Alors la Carabosse courut chez le forgeron:

- Forgeron, mon ami, forge-moi une hache de fer, sinon je vais manger tes enfants.

Le forgeron eut peur et lui fit tout ce qu'elle voulut.

La vieille courut vers l'érable et commença à l'abattre. Pilipka lui cria:

- Frappe contre la pierre et pas contre l'érable!

La sorcière lui riposta:

- Pas la pierre, mais l'érable!

Et Pilipka de nouveau:

- La pierre et pas l'érable!

A ce moment-là la hache se heurta à une pierre si dure qu'elle fut complètement ébréchée.

Gémissant de colère, la vielle saisit la hache et courut chez le forgeron pour la faire aiguiser.

Pilipka, sentant l'érable branler, comprit qu'il fallait se sauver avant qu'il ne fût trop tard…

A ce moment-là, Pilipka vit dans le ciel une volée d'oies et leur cria:

- Oh, oies, mes chères oies, chacune de vous jetez-moi une plume.
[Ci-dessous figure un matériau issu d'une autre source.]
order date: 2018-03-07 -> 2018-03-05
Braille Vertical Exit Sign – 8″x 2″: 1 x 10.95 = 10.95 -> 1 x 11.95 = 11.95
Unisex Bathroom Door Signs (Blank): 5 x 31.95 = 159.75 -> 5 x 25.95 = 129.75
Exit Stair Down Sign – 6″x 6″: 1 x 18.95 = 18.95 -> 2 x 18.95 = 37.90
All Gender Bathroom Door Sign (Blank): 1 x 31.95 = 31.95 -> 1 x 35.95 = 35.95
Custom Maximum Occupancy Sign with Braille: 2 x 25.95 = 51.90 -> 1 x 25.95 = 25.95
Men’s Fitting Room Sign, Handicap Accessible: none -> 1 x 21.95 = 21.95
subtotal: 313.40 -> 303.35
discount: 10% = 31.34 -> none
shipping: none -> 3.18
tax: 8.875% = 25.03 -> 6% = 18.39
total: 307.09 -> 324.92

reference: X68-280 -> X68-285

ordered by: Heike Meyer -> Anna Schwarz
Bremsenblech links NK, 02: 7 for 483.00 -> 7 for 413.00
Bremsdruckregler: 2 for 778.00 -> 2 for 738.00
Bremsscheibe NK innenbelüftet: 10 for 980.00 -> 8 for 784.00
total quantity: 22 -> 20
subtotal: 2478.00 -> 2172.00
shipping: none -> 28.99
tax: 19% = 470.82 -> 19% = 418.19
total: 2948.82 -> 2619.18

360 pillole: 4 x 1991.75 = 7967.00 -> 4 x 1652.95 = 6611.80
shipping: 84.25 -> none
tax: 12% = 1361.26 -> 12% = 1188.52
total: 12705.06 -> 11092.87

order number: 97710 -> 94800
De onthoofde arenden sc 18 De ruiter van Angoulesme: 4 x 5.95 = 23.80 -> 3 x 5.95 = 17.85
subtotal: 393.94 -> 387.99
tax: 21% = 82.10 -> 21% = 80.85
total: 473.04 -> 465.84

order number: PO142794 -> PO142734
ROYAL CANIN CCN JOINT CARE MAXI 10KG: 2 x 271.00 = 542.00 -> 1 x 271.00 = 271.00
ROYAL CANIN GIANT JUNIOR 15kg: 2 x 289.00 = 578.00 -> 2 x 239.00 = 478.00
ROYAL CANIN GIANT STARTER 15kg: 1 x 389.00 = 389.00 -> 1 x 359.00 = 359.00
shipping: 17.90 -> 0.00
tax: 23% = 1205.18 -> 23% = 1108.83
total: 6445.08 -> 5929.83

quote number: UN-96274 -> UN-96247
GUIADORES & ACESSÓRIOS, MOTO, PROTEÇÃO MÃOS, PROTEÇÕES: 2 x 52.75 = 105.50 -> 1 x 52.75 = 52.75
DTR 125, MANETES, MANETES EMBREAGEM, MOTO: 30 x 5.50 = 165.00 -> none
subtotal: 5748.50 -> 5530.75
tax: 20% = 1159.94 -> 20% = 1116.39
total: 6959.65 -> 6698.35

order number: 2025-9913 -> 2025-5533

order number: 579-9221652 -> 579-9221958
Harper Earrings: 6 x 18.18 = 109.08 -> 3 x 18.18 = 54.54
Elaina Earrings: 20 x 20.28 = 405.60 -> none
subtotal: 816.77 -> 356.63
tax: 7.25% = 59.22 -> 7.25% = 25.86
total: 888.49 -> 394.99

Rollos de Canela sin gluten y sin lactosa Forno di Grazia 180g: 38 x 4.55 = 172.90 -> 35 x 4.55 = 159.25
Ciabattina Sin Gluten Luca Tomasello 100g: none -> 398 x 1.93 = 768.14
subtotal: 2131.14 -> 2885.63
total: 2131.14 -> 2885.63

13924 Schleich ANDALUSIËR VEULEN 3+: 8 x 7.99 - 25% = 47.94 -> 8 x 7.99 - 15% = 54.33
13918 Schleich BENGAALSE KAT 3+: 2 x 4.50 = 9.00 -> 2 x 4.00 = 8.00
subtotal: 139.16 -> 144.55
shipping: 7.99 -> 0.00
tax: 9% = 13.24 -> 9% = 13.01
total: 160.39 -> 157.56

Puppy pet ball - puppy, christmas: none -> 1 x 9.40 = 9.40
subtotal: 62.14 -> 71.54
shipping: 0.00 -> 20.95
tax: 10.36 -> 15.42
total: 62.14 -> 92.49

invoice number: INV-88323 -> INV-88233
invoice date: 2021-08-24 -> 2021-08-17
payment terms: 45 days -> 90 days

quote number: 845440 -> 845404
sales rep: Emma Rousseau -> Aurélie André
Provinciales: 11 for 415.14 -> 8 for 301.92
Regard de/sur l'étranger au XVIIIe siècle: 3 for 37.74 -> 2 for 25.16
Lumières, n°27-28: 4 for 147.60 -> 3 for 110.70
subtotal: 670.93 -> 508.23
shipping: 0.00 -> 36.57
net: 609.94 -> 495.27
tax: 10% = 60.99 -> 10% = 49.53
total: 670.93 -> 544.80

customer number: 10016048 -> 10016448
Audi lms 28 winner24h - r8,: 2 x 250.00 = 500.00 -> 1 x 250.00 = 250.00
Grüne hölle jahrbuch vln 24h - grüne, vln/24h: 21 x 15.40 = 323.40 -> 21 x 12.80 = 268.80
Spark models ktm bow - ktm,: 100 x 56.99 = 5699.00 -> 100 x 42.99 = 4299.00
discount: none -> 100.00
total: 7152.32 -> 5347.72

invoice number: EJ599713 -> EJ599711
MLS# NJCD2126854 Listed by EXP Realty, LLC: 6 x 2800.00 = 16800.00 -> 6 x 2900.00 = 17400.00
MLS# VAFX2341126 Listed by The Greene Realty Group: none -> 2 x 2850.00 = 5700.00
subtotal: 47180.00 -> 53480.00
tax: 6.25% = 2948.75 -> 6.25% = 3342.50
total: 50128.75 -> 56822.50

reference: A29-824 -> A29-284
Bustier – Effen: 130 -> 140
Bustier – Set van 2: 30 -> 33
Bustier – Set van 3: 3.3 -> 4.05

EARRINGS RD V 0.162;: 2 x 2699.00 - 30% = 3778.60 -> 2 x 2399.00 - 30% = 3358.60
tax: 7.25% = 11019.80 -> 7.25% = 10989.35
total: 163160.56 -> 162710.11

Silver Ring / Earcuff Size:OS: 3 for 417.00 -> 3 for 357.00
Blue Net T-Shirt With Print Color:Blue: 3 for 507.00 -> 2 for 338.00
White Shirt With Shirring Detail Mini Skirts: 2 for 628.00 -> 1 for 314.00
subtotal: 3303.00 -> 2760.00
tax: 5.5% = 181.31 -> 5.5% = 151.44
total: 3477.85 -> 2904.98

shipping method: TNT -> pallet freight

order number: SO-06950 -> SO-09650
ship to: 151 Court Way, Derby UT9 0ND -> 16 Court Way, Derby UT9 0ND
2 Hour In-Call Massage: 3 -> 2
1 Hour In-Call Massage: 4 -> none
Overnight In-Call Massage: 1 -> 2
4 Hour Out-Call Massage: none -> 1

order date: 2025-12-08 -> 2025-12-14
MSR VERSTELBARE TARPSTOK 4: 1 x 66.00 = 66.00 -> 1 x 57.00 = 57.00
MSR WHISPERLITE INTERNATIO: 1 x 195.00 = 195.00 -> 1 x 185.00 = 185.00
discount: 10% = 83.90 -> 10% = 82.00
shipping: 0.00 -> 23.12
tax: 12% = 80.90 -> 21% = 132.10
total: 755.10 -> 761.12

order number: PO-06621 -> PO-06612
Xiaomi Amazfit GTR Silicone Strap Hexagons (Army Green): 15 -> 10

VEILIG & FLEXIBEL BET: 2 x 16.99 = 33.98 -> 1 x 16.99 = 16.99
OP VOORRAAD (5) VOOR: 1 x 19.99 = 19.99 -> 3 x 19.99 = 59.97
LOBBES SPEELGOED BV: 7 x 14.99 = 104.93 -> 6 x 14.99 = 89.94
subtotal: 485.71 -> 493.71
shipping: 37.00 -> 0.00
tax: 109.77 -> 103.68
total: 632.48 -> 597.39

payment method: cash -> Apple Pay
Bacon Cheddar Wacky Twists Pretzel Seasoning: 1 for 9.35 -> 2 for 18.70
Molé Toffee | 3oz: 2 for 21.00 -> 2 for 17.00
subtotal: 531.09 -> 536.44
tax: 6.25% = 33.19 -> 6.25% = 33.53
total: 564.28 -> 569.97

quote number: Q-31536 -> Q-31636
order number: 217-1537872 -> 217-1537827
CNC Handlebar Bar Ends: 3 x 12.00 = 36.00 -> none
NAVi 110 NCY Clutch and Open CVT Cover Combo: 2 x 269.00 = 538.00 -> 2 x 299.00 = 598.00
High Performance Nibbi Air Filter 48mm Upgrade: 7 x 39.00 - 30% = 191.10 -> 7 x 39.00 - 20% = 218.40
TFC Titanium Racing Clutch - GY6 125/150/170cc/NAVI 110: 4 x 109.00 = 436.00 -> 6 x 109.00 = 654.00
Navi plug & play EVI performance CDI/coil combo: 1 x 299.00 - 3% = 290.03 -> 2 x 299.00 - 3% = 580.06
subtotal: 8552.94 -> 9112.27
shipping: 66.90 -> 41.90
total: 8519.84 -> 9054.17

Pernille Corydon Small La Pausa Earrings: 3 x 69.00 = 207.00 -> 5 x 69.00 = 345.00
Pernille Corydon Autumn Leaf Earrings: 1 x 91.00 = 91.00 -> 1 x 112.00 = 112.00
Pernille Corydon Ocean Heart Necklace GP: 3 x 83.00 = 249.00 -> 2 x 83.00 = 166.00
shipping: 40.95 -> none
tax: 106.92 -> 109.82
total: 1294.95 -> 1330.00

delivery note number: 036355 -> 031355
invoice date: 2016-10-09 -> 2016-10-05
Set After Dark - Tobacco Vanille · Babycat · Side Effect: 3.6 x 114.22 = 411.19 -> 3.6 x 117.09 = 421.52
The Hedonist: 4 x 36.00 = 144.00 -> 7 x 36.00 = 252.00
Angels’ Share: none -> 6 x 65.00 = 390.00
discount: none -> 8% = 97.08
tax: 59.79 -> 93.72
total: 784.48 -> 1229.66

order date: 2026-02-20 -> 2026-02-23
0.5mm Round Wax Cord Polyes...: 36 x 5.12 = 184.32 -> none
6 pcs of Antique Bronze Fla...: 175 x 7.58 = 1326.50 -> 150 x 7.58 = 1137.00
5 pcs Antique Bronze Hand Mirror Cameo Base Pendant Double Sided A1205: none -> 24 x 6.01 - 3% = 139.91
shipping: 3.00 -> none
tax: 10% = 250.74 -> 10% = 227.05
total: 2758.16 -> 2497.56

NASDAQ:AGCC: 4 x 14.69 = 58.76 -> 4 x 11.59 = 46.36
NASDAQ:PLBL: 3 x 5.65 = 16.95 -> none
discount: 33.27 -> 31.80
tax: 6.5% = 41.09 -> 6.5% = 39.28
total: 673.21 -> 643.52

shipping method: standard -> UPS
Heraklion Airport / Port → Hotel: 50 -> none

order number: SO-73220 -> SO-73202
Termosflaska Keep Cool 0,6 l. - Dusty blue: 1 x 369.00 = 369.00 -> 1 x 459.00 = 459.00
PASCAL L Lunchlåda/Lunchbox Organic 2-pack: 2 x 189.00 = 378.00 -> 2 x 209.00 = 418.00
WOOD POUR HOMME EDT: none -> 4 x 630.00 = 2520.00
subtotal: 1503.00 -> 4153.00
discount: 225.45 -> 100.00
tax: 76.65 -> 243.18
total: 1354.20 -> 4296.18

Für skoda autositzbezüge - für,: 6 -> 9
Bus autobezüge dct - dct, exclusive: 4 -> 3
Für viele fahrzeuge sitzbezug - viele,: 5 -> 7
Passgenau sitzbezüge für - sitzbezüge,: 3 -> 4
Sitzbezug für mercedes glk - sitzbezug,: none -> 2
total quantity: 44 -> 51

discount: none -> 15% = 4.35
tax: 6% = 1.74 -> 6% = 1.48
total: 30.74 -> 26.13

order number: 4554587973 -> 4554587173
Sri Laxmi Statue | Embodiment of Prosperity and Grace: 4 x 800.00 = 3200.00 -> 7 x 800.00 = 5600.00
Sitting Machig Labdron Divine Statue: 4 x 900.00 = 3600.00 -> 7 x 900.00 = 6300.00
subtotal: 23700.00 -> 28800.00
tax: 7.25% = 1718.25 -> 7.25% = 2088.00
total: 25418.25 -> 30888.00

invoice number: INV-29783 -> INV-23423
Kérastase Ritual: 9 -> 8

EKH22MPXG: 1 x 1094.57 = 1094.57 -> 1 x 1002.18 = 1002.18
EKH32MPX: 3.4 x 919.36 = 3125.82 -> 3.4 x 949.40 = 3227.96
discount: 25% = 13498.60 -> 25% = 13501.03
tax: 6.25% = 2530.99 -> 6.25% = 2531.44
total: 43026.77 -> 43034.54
Je vais voler avec vous chez mon père et chez ma mère, où je vous en remercierai.

Les oies eurent pitié du garçon et chacune lui jeta une plume.

Pilipka ne fit de ces plumes que la moitié d'une aile.

Une autre volée passa. Pilipka les pria:

- Oh oies, mes chères oies, chacune de vous jetez-moi une plume. Je vais voler avec vous chez mon père et chez ma mère, où je vous en remercierai.

Et chaque oiseau donna une plume au garçon.

Passèrent la troisième et la quatrième volée… Et toutes les oies firent de même.

Pilipka fabrique lui-même ses ailes et s'envola après les oies.

Bientôt la vieille sorcière revint de chez le forgeron et se remit au travail de plus belle. Enfin l'érable craqua, tomba sur la vieille et l'écrasa.

Peu de temps après Pilipka arriva chez ses parents, qui étaient très heureux de le revoir. A cette occasion, ils lui firent une fête et donnèrent à manger aux oies.